Facts You Need To Know About Sprained Foot
Sprained foot is another common condition affecting the feet aside from tingling feet sensation. Although I am not into sports or other activities that can put pressure on my feet, I have still suffered from this condition at least once in the past. Anybody who has experienced it will surely be able to remember the pain and discomfort that this condition brings. Common as it may be, not many people know what a sprained foot really is and how it can be treated. Understanding more about this condition can make a big difference in preventing this problem and recovering from it at the soonest time possible.
Foot Sprain Definition
The feet are comprised of connective tissues such as cartilage, ligaments and joint capsules that function as cushions between bones to reduce impact during activities. Any tearing or damage to these connective tissues results in foot sprain.
Causes of Foot Sprain
Foot sprain may develop when:
- There is excessive force placed on the foot joint as a result of jumping, rolling an ankle, or by encountering an accident.
- There is forceful bending or twisting movement in any of the feet. This is very common in certain types of sports such as gymnastics, track and field running, windsurfing and football.
- Repetitive strain in the feet especially for people who have an unstable type of feet such as flat feet.

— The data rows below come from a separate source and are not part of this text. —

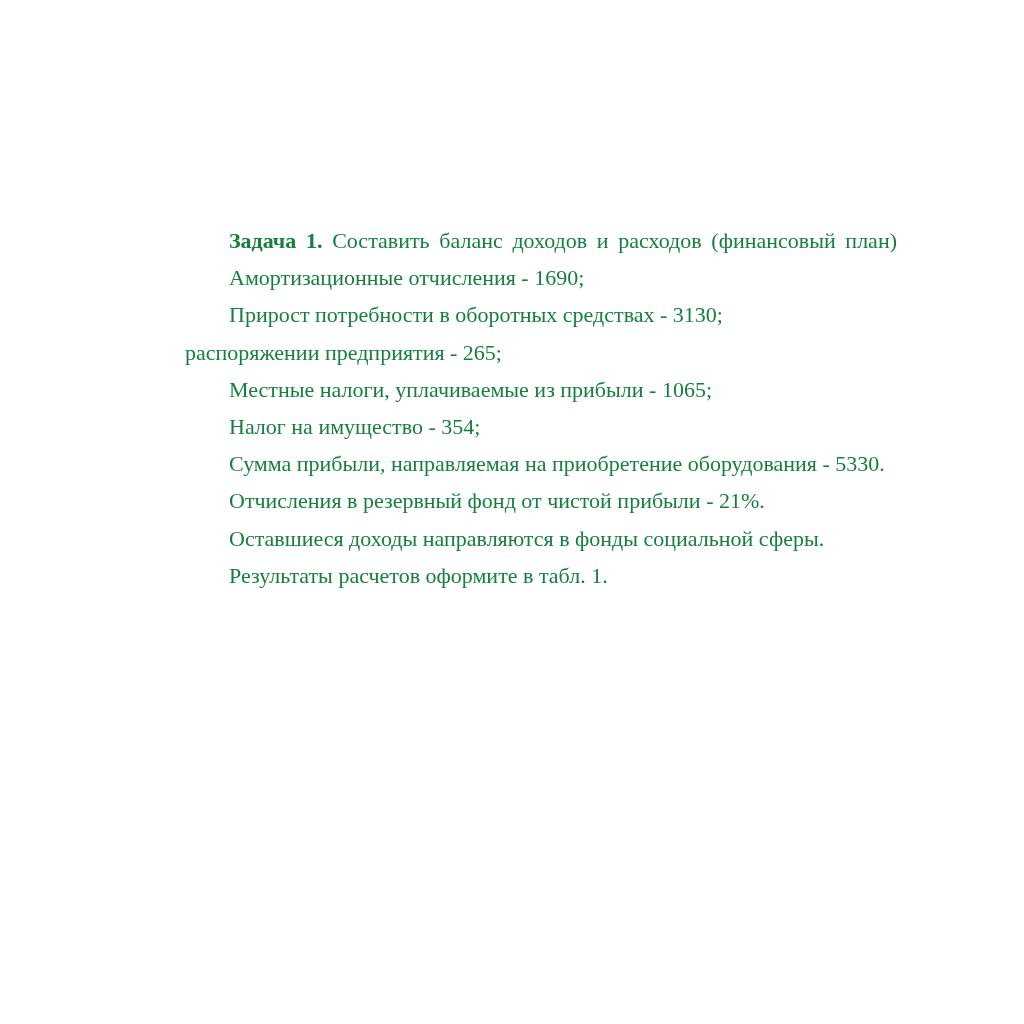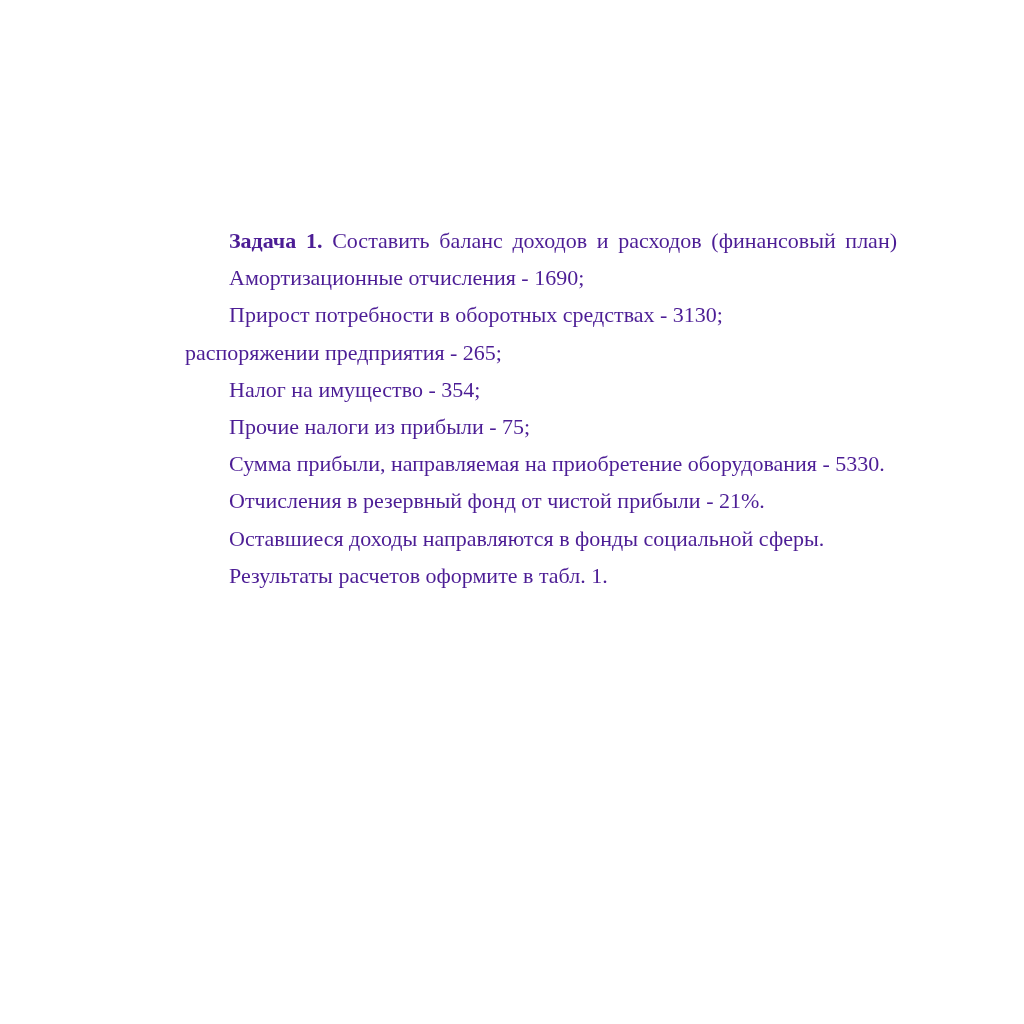--- a/index.html
+++ b/index.html
@@ -14,7 +14,7 @@
     background: #ffffff;
     overflow: hidden;
     font-family: "Liberation Serif", "DejaVu Serif", serif;
-    color: #4c1d95;
+    color: #15803d;
   }
   .textblock {
     position: absolute;

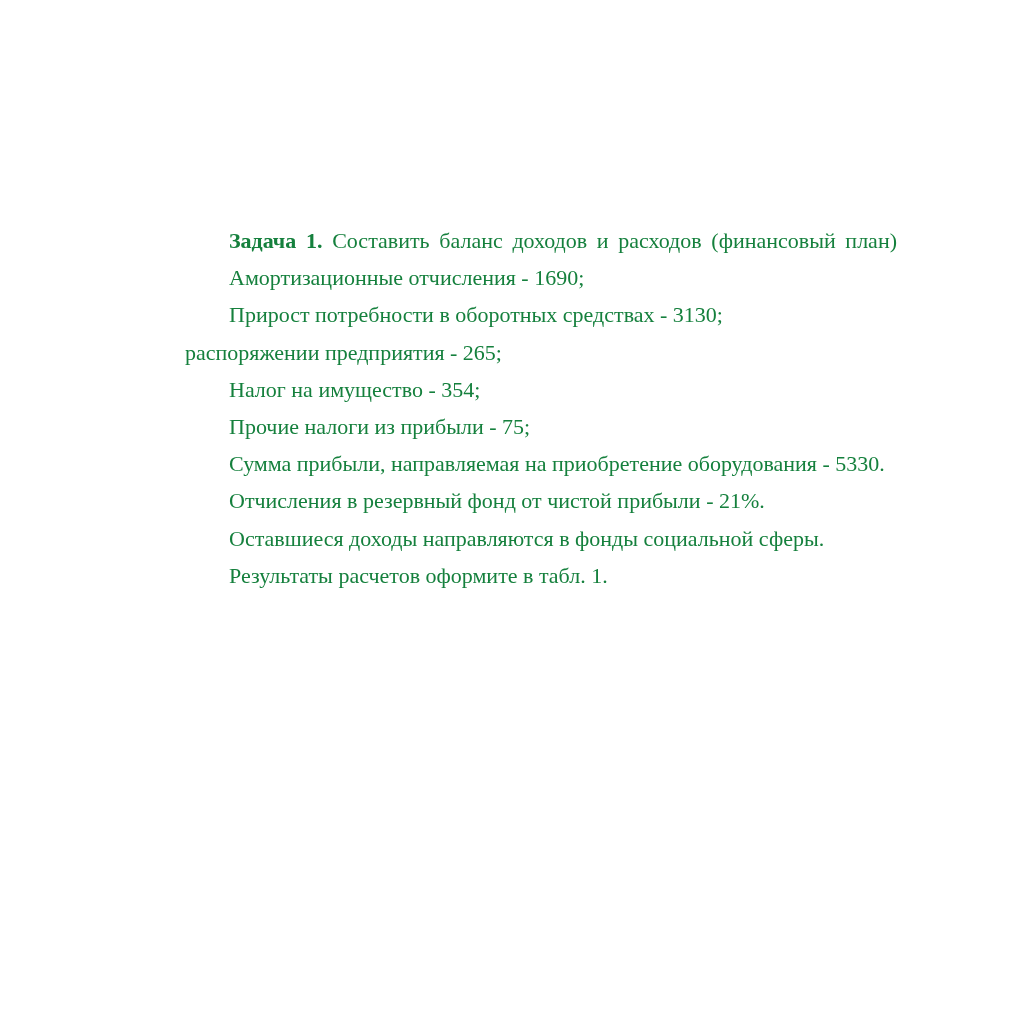--- a/index.html
+++ b/index.html
@@ -52,6 +52,7 @@
     <div class="line indent">Амортизационные отчисления - 1690;</div>
     <div class="line indent">Прирост потребности в оборотных средствах - 3130;</div>
     <div class="line">распоряжении предприятия - 265;</div>
+    <div class="line indent">Местные налоги, уплачиваемые из прибыли - 1065;</div>
     <div class="line indent">Налог на имущество - 354;</div>
     <div class="line indent">Прочие налоги из прибыли - 75;</div>
     <div class="line indent">Сумма прибыли, направляемая на приобретение оборудования - 5330.</div>

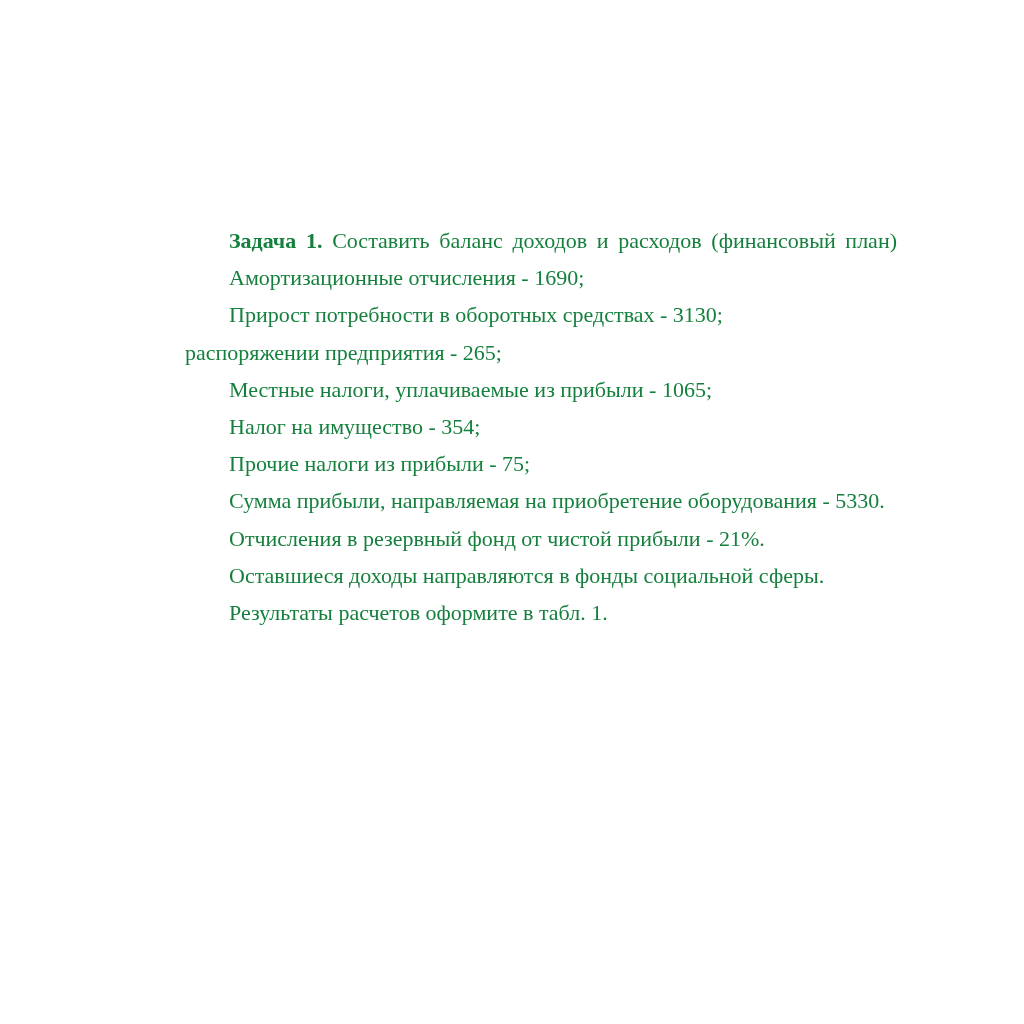--- a/index.html
+++ b/index.html
@@ -54,7 +54,6 @@
     <div class="line">распоряжении предприятия - 265;</div>
     <div class="line indent">Местные налоги, уплачиваемые из прибыли - 1065;</div>
     <div class="line indent">Налог на имущество - 354;</div>
-    <div class="line indent">Прочие налоги из прибыли - 75;</div>
     <div class="line indent">Сумма прибыли, направляемая на приобретение оборудования - 5330.</div>
     <div class="line indent">Отчисления в резервный фонд от чистой прибыли - 21%.</div>
     <div class="line indent">Оставшиеся доходы направляются в фонды социальной сферы.</div>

Certain factors also increase a person’s risk of sprain. These include:
- Instability of joint
- Poor balance
- Muscle weakness
- Joint stiffness
- Lack or inadequate warm up before a game or strenuous workout
- Inappropriate footwear
Symptoms of Foot Sprain
- Sudden onset of intense pain when performing activities that put pressure on the affected joint
- Stiffness and pain which may occur in the bottom, top or side of the affected joint
- Occasional referred pain to the ankle or toes
- Pain when the affected region is touched
- In severe cases, swelling or bruising may also be present
Treatment for Foot Sprain
Physiotherapy can help hasten the healing and recovery of foot sprain. Physiotherapy treatment may include the use of orthotics, crutches, protective taping and protective boot of foot brace. Also part of this treatment process is soft tissue massage, certain exercises for improving foot flexibility and strength, and dry needling among others.
If the condition of patients does not improve despite appropriate physiotherapy treatments, a doctor may recommend other treatment options. These may involve the use of prescription medications or corticosteroid injection. In some cases, patients are also referred to a specialist called a podiatrist who can help explore other possible solutions.
Minor to moderate cases of foot sprains normally show improvement in a couple of weeks, and patients are normally able to return to normal activities in about six weeks if appropriate treatments and management are applied. As for severe cases, a longer period of time is needed for full recovery.
Foot sprain is generally not a critical health problem; however, it can affect a person’s normal activities or work. If neglected, the healing process may take longer and, sometimes, the simple sprain would progress into a more serious problem.